◆ TASK TO CARRY OUT: What is needed is an exact copy of the entries, with the pictures excluded.

◆ MATERIAL FOR THE TASK:
★ ★ ★ ★

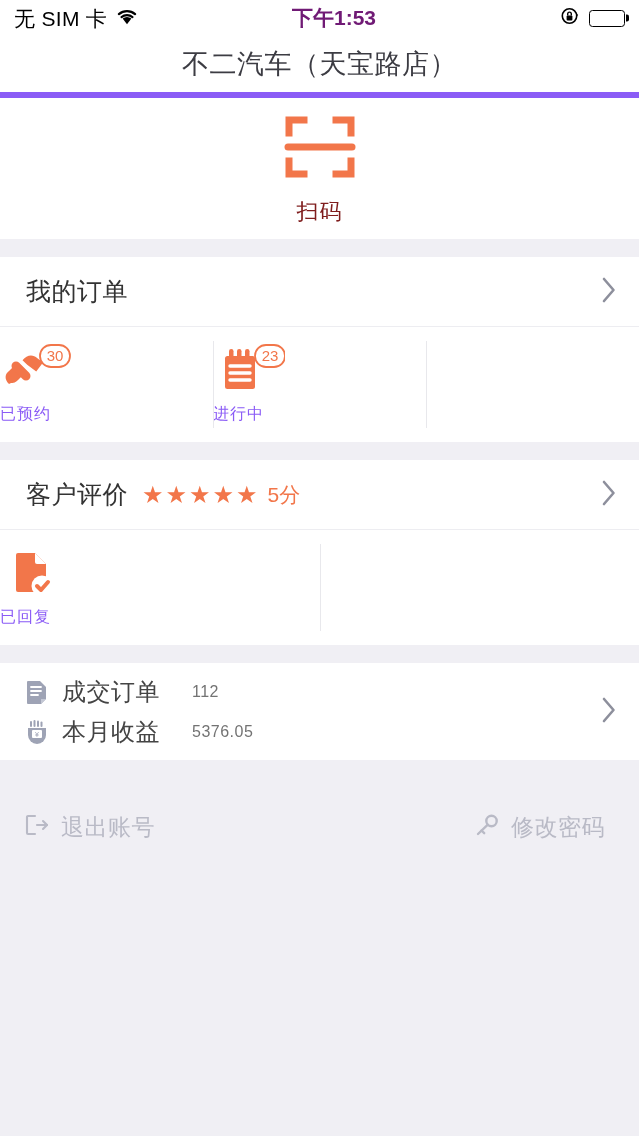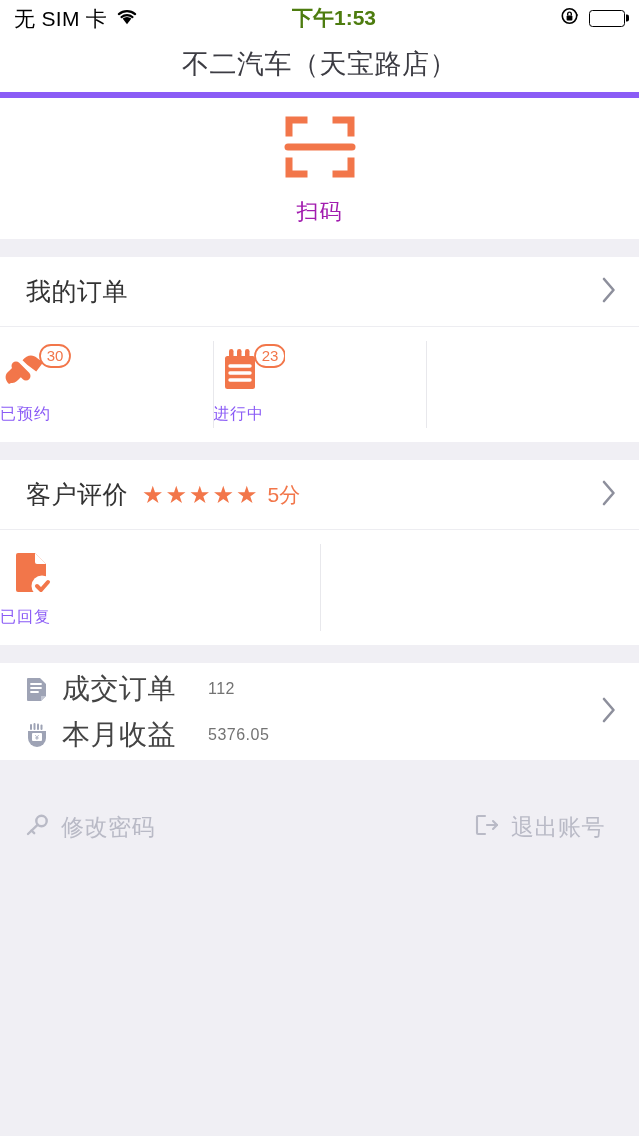--- a/index.html
+++ b/index.html
@@ -45,21 +45,21 @@
     letter-spacing: 0.3px;
     line-height: 1;
   }
   .wifi-icon { display: block; }
   .sb-center {
     position: absolute;
     left: 0; right: 12px;
     text-align: center;
     font-size: 21px;
     font-weight: bold;
-    color: #4d7c0f;
+    color: #701a75;
     line-height: 36px;
     pointer-events: none;
     padding-left: 41px;
   }
   .sb-right {
     margin-left: auto;
     display: flex;
     align-items: center;
     gap: 9px;
     z-index: 2;
@@ -109,21 +109,21 @@
     background: #ffffff;
     display: flex;
     flex-direction: column;
     align-items: center;
     justify-content: center;
     gap: 9px;
   }
   .scan-icon { display: block; }
   .scan-label {
     font-size: 22px;
-    color: #a21caf;
+    color: #7f1d1d;
     letter-spacing: 1px;
   }
 
   .gap {
     flex: 0 0 18px;
     background: #f0eff4;
   }
 
   
   .card {
@@ -214,21 +214,21 @@
     display: flex;
     flex-direction: column;
     gap: 8px;
   }
   .summary-line {
     display: flex;
     align-items: center;
     gap: 12px;
   }
   .summary-key {
-    font-size: 28px;
+    font-size: 24px;
     color: #444444;
     letter-spacing: 0.5px;
   }
   .summary-val {
     font-size: 16px;
     color: #737373;
     letter-spacing: 0.5px;
     margin-left: 20px;
   }
   .summary-icon {
@@ -450,33 +450,33 @@
         <path d="M3 3 L12.5 14 L3 25" fill="none" stroke="#8d8f9c" stroke-width="2.6" stroke-linecap="round" stroke-linejoin="round"></path>
       </svg>
     </span>
   </div>
 
   <div class="footer-area">
     <div class="footer-actions">
       <div class="foot-btn">
         <span>
           <svg width="26" height="24" viewBox="0 0 26 24">
+            <path d="M11 3 H4 a1 1 0 0 0 -1 1 v16 a1 1 0 0 0 1 1 h7" fill="none" stroke="#b9bac6" stroke-width="2.1" stroke-linecap="round"></path>
+            <path d="M13 12 H23" stroke="#b9bac6" stroke-width="2.1" stroke-linecap="round"></path>
+            <path d="M19 8 L23 12 L19 16" fill="none" stroke="#b9bac6" stroke-width="2.1" stroke-linecap="round" stroke-linejoin="round"></path>
+          </svg>
+        </span>
+        <span>退出账号</span>
+      </div>
+      <div class="foot-btn">
+        <span>
+          <svg width="26" height="24" viewBox="0 0 26 24">
             <circle cx="17.5" cy="8" r="5.2" fill="none" stroke="#b9bac6" stroke-width="2.4"></circle>
             <path d="M13.8 11.7 L4 21" stroke="#b9bac6" stroke-width="2.4" stroke-linecap="round"></path>
             <path d="M7.5 17.5 L10.2 20.2" stroke="#b9bac6" stroke-width="2.4" stroke-linecap="round"></path>
           </svg>
         </span>
         <span>修改密码</span>
       </div>
-      <div class="foot-btn">
-        <span>
-          <svg width="26" height="24" viewBox="0 0 26 24">
-            <path d="M11 3 H4 a1 1 0 0 0 -1 1 v16 a1 1 0 0 0 1 1 h7" fill="none" stroke="#b9bac6" stroke-width="2.1" stroke-linecap="round"></path>
-            <path d="M13 12 H23" stroke="#b9bac6" stroke-width="2.1" stroke-linecap="round"></path>
-            <path d="M19 8 L23 12 L19 16" fill="none" stroke="#b9bac6" stroke-width="2.1" stroke-linecap="round" stroke-linejoin="round"></path>
-          </svg>
-        </span>
-        <span>退出账号</span>
-      </div>
     </div>
   </div>
 
 </div>
 
 </body></html>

★ ★ ★ ★

◆ ANSWER BELOW:
--- a/index.html
+++ b/index.html
@@ -45,21 +45,21 @@
     letter-spacing: 0.3px;
     line-height: 1;
   }
   .wifi-icon { display: block; }
   .sb-center {
     position: absolute;
     left: 0; right: 12px;
     text-align: center;
     font-size: 21px;
     font-weight: bold;
-    color: #4d7c0f;
+    color: #701a75;
     line-height: 36px;
     pointer-events: none;
     padding-left: 41px;
   }
   .sb-right {
     margin-left: auto;
     display: flex;
     align-items: center;
     gap: 9px;
     z-index: 2;
@@ -109,21 +109,21 @@
     background: #ffffff;
     display: flex;
     flex-direction: column;
     align-items: center;
     justify-content: center;
     gap: 9px;
   }
   .scan-icon { display: block; }
   .scan-label {
     font-size: 22px;
-    color: #a21caf;
+    color: #7f1d1d;
     letter-spacing: 1px;
   }
 
   .gap {
     flex: 0 0 18px;
     background: #f0eff4;
   }
 
   
   .card {
@@ -214,21 +214,21 @@
     display: flex;
     flex-direction: column;
     gap: 8px;
   }
   .summary-line {
     display: flex;
     align-items: center;
     gap: 12px;
   }
   .summary-key {
-    font-size: 28px;
+    font-size: 24px;
     color: #444444;
     letter-spacing: 0.5px;
   }
   .summary-val {
     font-size: 16px;
     color: #737373;
     letter-spacing: 0.5px;
     margin-left: 20px;
   }
   .summary-icon {
@@ -450,33 +450,33 @@
         <path d="M3 3 L12.5 14 L3 25" fill="none" stroke="#8d8f9c" stroke-width="2.6" stroke-linecap="round" stroke-linejoin="round"></path>
       </svg>
     </span>
   </div>
 
   <div class="footer-area">
     <div class="footer-actions">
       <div class="foot-btn">
         <span>
           <svg width="26" height="24" viewBox="0 0 26 24">
+            <path d="M11 3 H4 a1 1 0 0 0 -1 1 v16 a1 1 0 0 0 1 1 h7" fill="none" stroke="#b9bac6" stroke-width="2.1" stroke-linecap="round"></path>
+            <path d="M13 12 H23" stroke="#b9bac6" stroke-width="2.1" stroke-linecap="round"></path>
+            <path d="M19 8 L23 12 L19 16" fill="none" stroke="#b9bac6" stroke-width="2.1" stroke-linecap="round" stroke-linejoin="round"></path>
+          </svg>
+        </span>
+        <span>退出账号</span>
+      </div>
+      <div class="foot-btn">
+        <span>
+          <svg width="26" height="24" viewBox="0 0 26 24">
             <circle cx="17.5" cy="8" r="5.2" fill="none" stroke="#b9bac6" stroke-width="2.4"></circle>
             <path d="M13.8 11.7 L4 21" stroke="#b9bac6" stroke-width="2.4" stroke-linecap="round"></path>
             <path d="M7.5 17.5 L10.2 20.2" stroke="#b9bac6" stroke-width="2.4" stroke-linecap="round"></path>
           </svg>
         </span>
         <span>修改密码</span>
       </div>
-      <div class="foot-btn">
-        <span>
-          <svg width="26" height="24" viewBox="0 0 26 24">
-            <path d="M11 3 H4 a1 1 0 0 0 -1 1 v16 a1 1 0 0 0 1 1 h7" fill="none" stroke="#b9bac6" stroke-width="2.1" stroke-linecap="round"></path>
-            <path d="M13 12 H23" stroke="#b9bac6" stroke-width="2.1" stroke-linecap="round"></path>
-            <path d="M19 8 L23 12 L19 16" fill="none" stroke="#b9bac6" stroke-width="2.1" stroke-linecap="round" stroke-linejoin="round"></path>
-          </svg>
-        </span>
-        <span>退出账号</span>
-      </div>
     </div>
   </div>
 
 </div>
 
 </body></html>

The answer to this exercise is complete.